Emergency department closures due to nursing shortage quadrupled in southern Manitoba
CBC
Emergency departments in Manitoba's Southern Health region are closing more frequently because there are not enough nurses to work, according to data from the health authority.
CBC News received a document with the data from the Manitoba Nurses Union, which it had obtained from Southern Health-Santé Sud through a freedom of information request.
The data shows that the number of times an emergency department was closed due to a nursing shortage has increased nearly four-fold.
"People are obviously disappointed," said Al Friesen, the mayor of Altona, Man. — one of the towns in the region affected by the closures.
"People feel strongly about the delivery of care in their community."
The document outlined the frequency of emergency department closures in the Southern Health region from Jan. 1, 2017, to Nov. 9, 2021. Each time a department closes, it's tallied under one of five reasons: nursing resources, physician resources, nurse and physician resources, lab unavailable and overflow.

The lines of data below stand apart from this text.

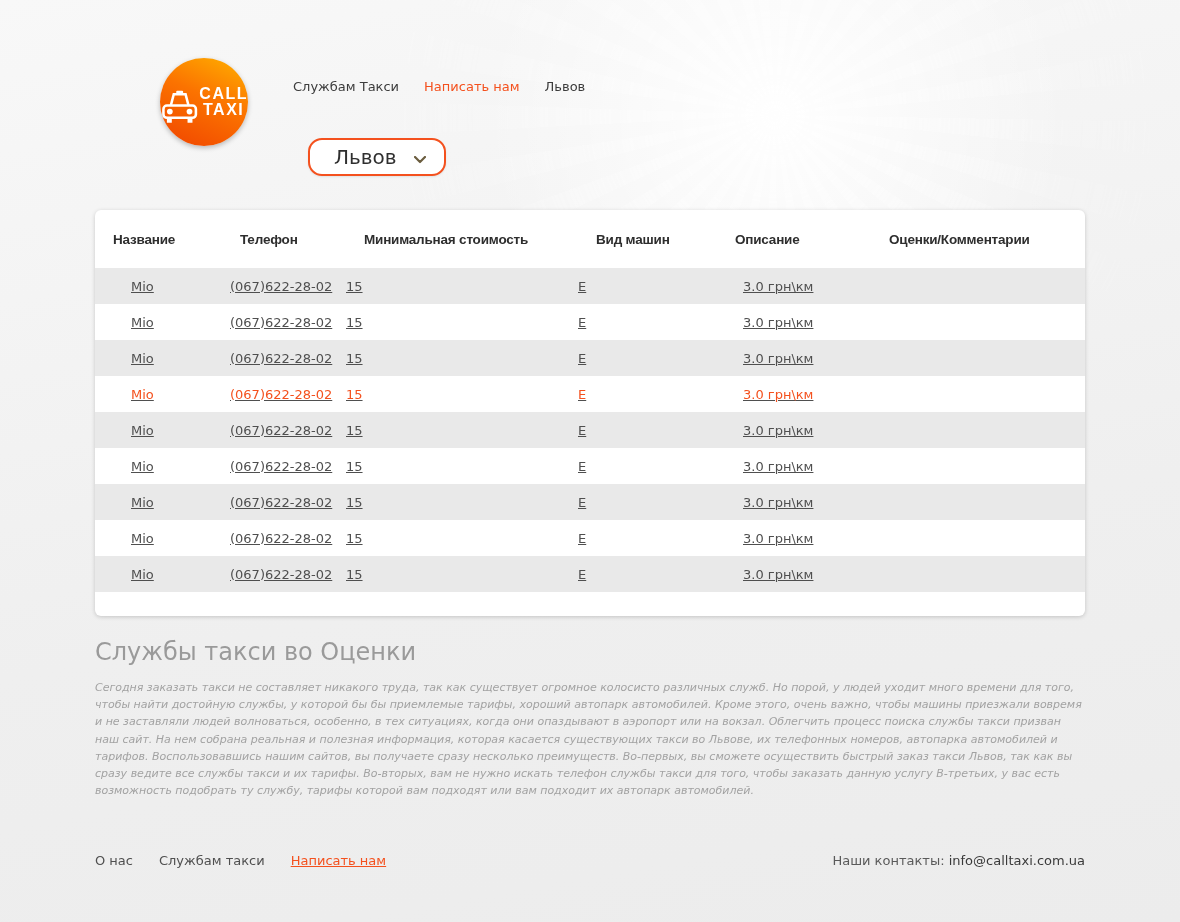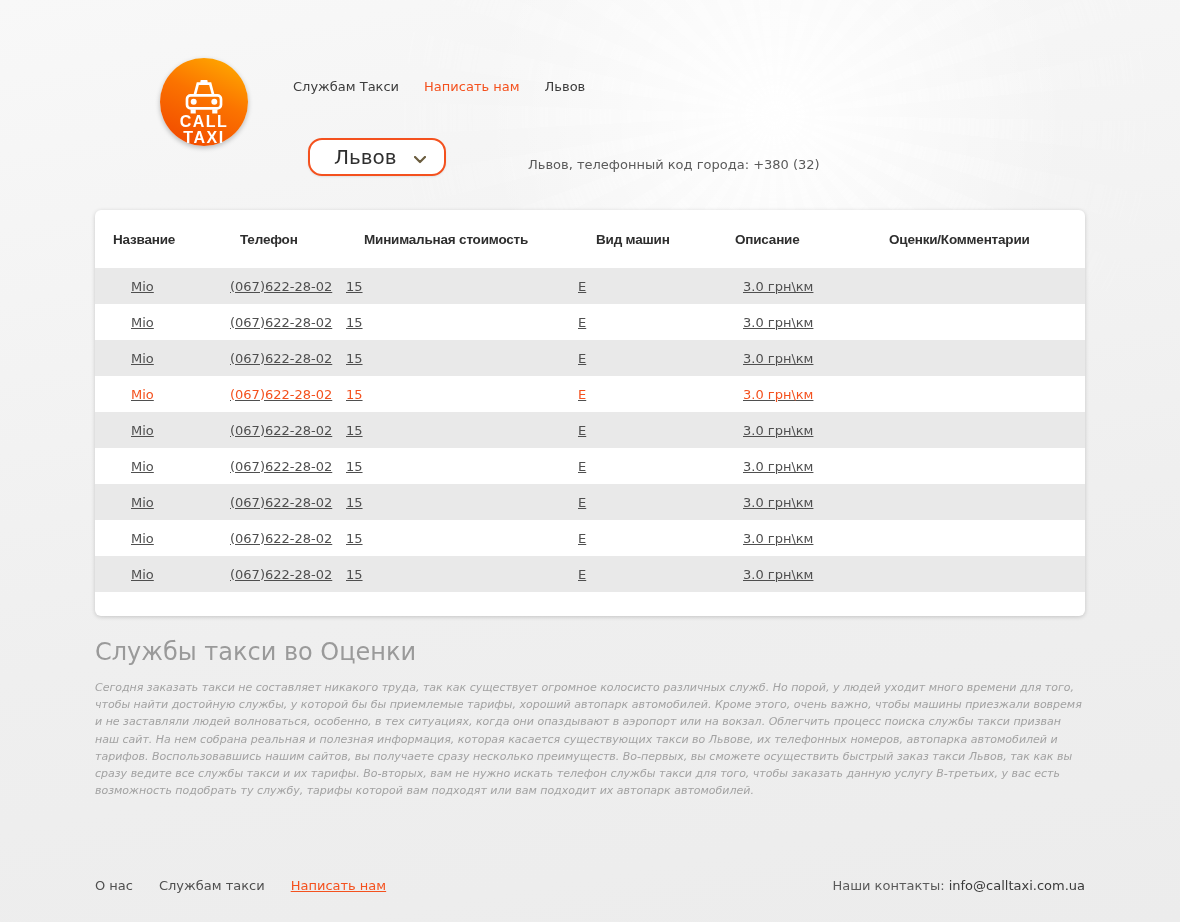--- a/index.html
+++ b/index.html
@@ -28,7 +28,7 @@
     position:absolute; left:65px; top:58px; width:88px; height:88px; border-radius:50%;
     background:linear-gradient(205deg,#ffb200 0%,#fb7300 45%,#f04400 100%);
     box-shadow:0 2px 5px rgba(0,0,0,.25);
-    display:flex; flex-direction:column; align-items:center; cursor:pointer;justify-content:flex-end;
+    display:flex; align-items:center; cursor:pointer;justify-content:flex-end;
   }
   .logo svg{margin-top:9px;}
   .logo-text{color:#fff; font-weight:bold; font-size:16px; line-height:16px;

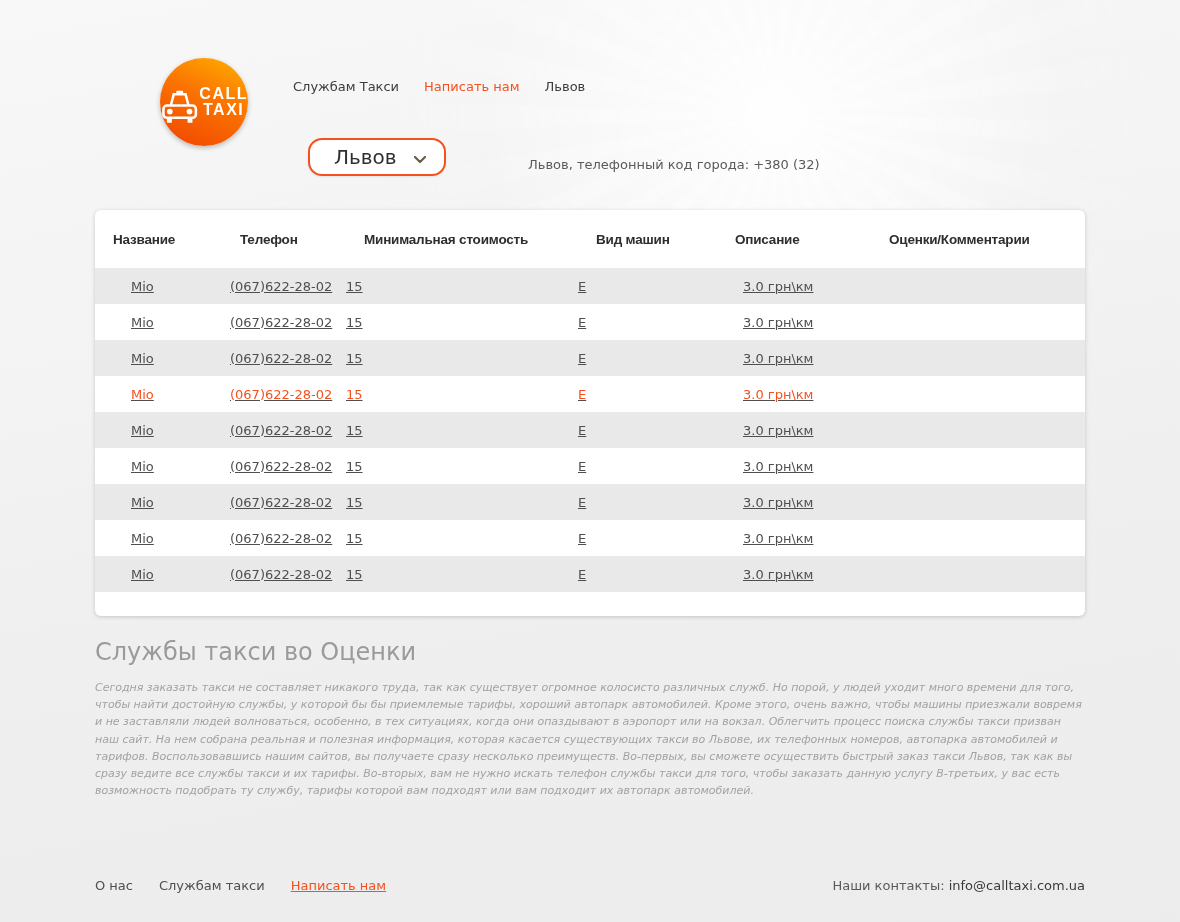--- a/index.html
+++ b/index.html
@@ -119,7 +119,6 @@
         </svg>
       </div>
 
-      <div class="city-info">Львов, телефонный код города: +380 (32)</div>
     </div>
   </div>
 

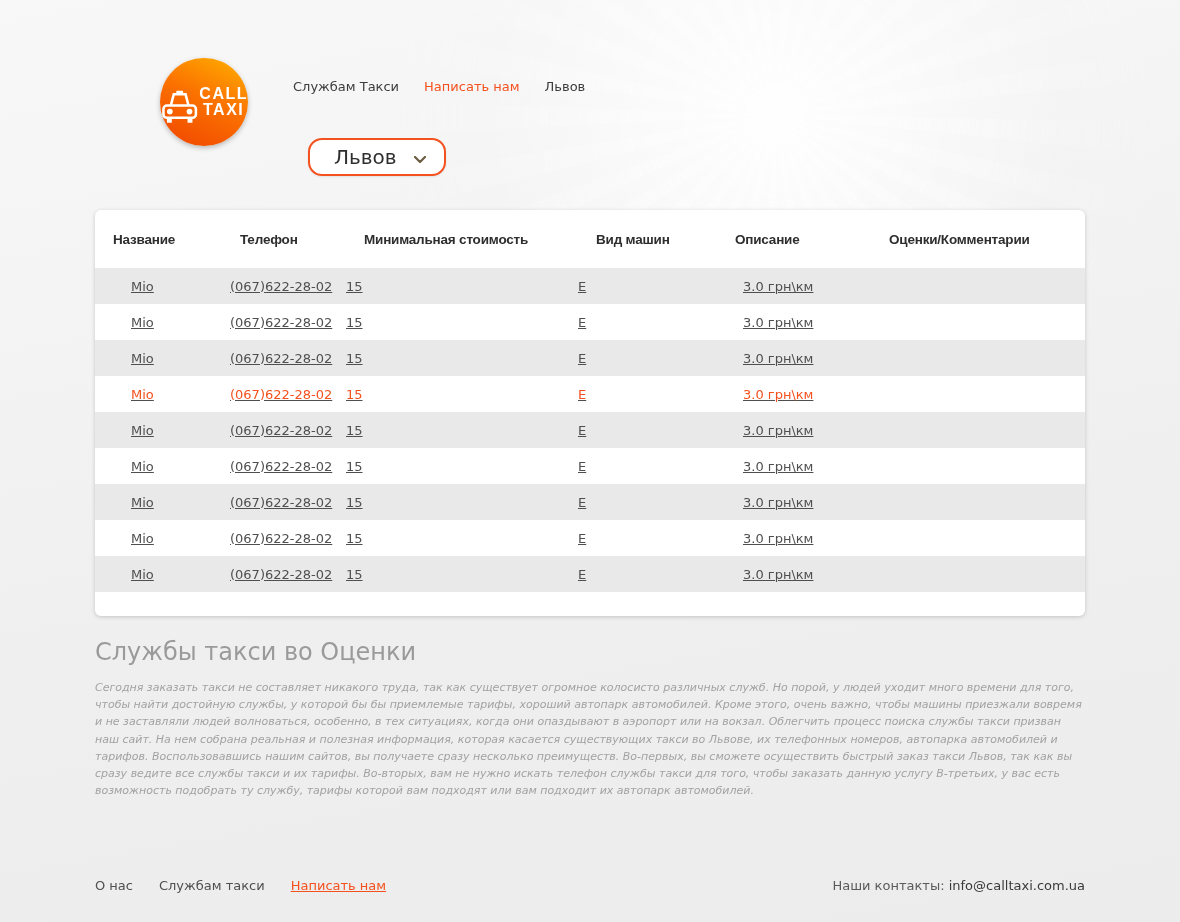--- a/index.html
+++ b/index.html
@@ -76,7 +76,7 @@
   
   .footer{position:absolute; left:0; right:0; top:853px;}
   .footer .wrap{display:flex; justify-content:space-between; align-items:baseline;}
-  .footer-links{display:flex; gap:26px;margin-top:25px;}
+  .footer-links{display:flex; gap:26px;}
   .footer-links a{font-size:13px; color:#4f4f4f; text-decoration:none; cursor:pointer;}
   .footer-links a.accent{color:var(--accent); text-decoration:underline;}
   .contacts{font-size:13px; color:#5a5a5a;}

In 2017, there were 35 closures in the "nursing resources" category, and in 2018 there were 26. But in 2021, that number jumped to 126.
The closures took place in Altona, Carman, DeSalaberry, Lorne, Morris, Notre Dame, Rock Lake and Ste. Anne. The highest number of closures were in Morris and Altona.
A nurse who works at the Bethesda Regional Health Centre, a regional hospital in Steinbach, Man., where patients are directed to during closures, told CBC News that patients are having to wait longer when they arrive because the hospital is already short-staffed.
"This is considered a regional centre and we are not allowed to close our doors, so we get into a staffing crisis and we somehow have to figure out how to make it work," she said. "It's incredibly scary to see emergency rooms closing beds because of staffing shortages."
The nurse said on a typical day, Bethesda's emergency department is short one to three nurses. Many who worked there have left due to medical stress, maternity leave and "greener pastures," she said.
Another emergency nurse at the hospital said it's stressful to deal with patients who are often getting angrier because of longer wait times.
CBC News is protecting the identity of both nurses because they fear being fired for speaking out.
The second nurse said being constantly being mandated to work overtime adds to the stress and exhaustion.